Study material section start

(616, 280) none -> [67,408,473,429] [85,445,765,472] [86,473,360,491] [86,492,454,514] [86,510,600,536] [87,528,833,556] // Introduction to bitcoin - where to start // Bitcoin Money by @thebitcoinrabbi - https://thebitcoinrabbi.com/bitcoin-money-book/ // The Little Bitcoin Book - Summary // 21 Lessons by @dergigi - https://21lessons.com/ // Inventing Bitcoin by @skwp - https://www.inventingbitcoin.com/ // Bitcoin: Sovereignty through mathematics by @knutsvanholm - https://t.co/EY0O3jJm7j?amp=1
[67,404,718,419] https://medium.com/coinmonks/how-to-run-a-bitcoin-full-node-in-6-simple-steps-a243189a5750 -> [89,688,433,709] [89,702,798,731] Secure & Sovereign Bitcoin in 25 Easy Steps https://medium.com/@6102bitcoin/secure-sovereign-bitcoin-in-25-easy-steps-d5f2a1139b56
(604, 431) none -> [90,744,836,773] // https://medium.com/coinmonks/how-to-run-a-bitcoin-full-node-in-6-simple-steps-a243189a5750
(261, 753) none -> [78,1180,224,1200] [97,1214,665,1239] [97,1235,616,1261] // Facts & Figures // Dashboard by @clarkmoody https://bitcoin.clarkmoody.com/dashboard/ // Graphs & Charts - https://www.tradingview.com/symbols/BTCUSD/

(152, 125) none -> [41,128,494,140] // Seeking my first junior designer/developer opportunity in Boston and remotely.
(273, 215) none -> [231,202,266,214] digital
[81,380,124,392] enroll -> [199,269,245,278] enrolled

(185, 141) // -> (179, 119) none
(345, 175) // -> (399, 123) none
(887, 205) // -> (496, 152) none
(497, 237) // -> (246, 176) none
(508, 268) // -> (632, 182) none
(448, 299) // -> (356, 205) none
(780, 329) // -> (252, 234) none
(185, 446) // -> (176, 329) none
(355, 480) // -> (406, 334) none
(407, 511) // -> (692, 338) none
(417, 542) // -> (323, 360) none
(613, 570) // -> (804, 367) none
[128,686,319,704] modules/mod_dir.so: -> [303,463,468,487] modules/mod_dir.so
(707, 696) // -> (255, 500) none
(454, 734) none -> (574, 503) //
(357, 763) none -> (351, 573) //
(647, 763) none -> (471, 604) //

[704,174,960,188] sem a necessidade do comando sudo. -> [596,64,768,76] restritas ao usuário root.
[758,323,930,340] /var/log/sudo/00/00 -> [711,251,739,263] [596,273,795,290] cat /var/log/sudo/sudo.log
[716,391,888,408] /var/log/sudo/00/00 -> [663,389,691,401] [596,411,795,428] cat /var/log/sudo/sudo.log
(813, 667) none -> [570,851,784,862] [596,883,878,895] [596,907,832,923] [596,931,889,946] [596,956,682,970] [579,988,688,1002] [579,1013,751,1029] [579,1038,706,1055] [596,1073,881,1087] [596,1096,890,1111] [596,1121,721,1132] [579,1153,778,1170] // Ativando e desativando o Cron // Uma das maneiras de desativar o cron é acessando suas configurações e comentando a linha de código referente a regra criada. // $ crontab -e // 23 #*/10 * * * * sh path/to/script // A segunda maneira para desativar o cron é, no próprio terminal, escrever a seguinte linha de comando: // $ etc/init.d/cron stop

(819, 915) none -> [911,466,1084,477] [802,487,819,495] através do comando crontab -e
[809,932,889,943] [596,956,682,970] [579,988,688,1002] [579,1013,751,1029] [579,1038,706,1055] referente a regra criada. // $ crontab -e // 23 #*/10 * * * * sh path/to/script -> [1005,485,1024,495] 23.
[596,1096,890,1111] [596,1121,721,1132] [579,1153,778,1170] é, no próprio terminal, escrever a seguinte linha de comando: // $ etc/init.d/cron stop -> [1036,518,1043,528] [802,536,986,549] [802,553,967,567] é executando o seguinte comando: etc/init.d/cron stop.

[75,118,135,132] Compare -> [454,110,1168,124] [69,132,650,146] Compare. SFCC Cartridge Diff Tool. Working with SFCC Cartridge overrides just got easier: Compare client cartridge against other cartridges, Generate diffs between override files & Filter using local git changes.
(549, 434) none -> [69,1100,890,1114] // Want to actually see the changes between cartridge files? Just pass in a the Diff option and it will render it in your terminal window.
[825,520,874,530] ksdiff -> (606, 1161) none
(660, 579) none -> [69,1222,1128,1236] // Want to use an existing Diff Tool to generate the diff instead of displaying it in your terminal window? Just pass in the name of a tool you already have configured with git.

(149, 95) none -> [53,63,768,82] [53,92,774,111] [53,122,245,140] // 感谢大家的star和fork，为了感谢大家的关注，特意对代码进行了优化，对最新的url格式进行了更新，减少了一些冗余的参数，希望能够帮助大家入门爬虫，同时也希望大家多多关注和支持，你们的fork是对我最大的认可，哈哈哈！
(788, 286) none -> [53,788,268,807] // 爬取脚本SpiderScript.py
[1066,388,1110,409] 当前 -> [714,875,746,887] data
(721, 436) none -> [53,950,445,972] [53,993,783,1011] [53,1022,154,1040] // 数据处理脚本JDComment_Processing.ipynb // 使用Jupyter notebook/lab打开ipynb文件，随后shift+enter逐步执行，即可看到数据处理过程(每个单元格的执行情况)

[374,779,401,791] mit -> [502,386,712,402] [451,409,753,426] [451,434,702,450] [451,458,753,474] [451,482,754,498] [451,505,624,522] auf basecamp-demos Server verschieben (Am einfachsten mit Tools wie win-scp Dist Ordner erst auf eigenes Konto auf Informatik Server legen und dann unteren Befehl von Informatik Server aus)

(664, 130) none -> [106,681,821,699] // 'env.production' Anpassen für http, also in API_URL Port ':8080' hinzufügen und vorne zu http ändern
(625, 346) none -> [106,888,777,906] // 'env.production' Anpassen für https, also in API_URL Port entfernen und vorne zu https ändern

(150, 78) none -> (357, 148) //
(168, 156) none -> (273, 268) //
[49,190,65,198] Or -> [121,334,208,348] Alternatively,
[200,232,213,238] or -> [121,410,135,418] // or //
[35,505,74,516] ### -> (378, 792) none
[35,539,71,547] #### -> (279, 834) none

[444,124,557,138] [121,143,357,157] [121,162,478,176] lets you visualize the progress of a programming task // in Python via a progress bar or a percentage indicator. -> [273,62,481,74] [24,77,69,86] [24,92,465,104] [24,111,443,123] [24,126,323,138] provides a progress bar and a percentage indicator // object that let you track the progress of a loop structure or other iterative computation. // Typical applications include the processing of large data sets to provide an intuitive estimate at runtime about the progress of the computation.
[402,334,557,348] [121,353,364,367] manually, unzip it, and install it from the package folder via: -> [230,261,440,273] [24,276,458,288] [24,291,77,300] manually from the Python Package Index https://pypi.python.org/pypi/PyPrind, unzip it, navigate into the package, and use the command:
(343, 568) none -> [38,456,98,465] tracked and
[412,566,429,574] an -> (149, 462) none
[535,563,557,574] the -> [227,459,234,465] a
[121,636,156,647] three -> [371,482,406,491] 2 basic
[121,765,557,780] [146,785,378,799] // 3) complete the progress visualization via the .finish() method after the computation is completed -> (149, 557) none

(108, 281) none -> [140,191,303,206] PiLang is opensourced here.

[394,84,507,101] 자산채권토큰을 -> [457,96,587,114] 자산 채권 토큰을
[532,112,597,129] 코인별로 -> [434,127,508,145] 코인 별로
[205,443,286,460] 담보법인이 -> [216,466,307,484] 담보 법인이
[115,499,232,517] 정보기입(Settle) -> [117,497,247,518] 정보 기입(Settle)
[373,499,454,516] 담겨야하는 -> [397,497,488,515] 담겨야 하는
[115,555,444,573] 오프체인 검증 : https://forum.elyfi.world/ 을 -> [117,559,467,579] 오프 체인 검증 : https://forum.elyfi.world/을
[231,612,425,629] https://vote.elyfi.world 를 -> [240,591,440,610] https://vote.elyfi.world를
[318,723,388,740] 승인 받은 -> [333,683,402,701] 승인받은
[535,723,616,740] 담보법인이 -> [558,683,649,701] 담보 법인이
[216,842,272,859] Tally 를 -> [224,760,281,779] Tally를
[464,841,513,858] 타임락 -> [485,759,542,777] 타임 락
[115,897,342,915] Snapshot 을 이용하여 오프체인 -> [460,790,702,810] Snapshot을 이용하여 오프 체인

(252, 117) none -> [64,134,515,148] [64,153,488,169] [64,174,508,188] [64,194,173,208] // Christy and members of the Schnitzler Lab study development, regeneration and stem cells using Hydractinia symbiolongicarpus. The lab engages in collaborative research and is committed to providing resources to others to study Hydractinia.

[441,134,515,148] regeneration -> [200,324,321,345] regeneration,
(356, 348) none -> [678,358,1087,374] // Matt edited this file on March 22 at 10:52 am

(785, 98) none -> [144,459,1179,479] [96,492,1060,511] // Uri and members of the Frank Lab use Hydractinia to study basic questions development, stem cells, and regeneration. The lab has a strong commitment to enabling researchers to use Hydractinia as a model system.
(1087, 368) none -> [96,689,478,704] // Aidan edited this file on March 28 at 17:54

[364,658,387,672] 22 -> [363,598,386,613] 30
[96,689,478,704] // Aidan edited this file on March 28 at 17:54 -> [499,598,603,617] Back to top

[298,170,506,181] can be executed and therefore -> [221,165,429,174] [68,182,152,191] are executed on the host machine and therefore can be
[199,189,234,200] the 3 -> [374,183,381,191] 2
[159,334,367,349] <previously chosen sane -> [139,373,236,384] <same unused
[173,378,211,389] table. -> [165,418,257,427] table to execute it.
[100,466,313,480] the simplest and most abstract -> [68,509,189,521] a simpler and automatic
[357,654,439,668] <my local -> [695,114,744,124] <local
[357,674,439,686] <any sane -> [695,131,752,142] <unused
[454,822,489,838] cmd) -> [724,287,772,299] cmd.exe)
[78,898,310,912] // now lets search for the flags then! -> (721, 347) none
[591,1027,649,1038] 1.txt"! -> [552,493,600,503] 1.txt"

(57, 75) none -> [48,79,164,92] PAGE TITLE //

Study material section end

Exercise:
Copy out each line of the data above, exactly, if it lies between the line holding "[35,539,71,547] #### -> (279, 834) none" and the line holding "[444,124,557,138] [121,143,357,157] [121,162,478,176]", inclusive; copy no other line.

Answer space:
[35,539,71,547] #### -> (279, 834) none

[444,124,557,138] [121,143,357,157] [121,162,478,176] lets you visualize the progress of a programming task // in Python via a progress bar or a percentage indicator. -> [273,62,481,74] [24,77,69,86] [24,92,465,104] [24,111,443,123] [24,126,323,138] provides a progress bar and a percentage indicator // object that let you track the progress of a loop structure or other iterative computation. // Typical applications include the processing of large data sets to provide an intuitive estimate at runtime about the progress of the computation.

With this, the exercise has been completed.